>>>>

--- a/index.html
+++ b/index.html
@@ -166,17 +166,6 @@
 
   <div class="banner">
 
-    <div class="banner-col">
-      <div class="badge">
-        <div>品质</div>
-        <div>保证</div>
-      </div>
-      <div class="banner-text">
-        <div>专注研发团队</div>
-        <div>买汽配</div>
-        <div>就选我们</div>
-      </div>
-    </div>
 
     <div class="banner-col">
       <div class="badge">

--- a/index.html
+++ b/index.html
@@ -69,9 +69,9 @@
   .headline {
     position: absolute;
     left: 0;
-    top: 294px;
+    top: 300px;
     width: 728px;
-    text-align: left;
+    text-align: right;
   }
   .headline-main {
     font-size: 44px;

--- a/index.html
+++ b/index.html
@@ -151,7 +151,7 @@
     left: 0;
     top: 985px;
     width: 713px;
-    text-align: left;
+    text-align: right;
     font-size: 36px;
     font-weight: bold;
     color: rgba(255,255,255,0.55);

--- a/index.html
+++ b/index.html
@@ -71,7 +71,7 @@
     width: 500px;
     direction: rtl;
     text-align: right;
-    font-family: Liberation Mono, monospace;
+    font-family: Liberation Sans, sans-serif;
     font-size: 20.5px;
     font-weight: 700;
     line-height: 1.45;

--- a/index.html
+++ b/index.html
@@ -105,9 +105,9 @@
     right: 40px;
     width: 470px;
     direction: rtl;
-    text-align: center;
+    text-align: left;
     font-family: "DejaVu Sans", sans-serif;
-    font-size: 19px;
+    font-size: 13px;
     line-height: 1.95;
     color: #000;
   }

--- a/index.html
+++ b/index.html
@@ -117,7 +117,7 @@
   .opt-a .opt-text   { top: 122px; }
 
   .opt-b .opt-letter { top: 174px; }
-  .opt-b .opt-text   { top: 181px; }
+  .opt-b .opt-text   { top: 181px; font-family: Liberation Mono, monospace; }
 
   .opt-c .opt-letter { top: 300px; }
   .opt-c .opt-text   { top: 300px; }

<<<<

Task requirements. Identify every line above with the string "Mono" in it. Copy those lines.

Completed exercise.
-    font-family: Liberation Mono, monospace;
+  .opt-b .opt-text   { top: 181px; font-family: Liberation Mono, monospace; }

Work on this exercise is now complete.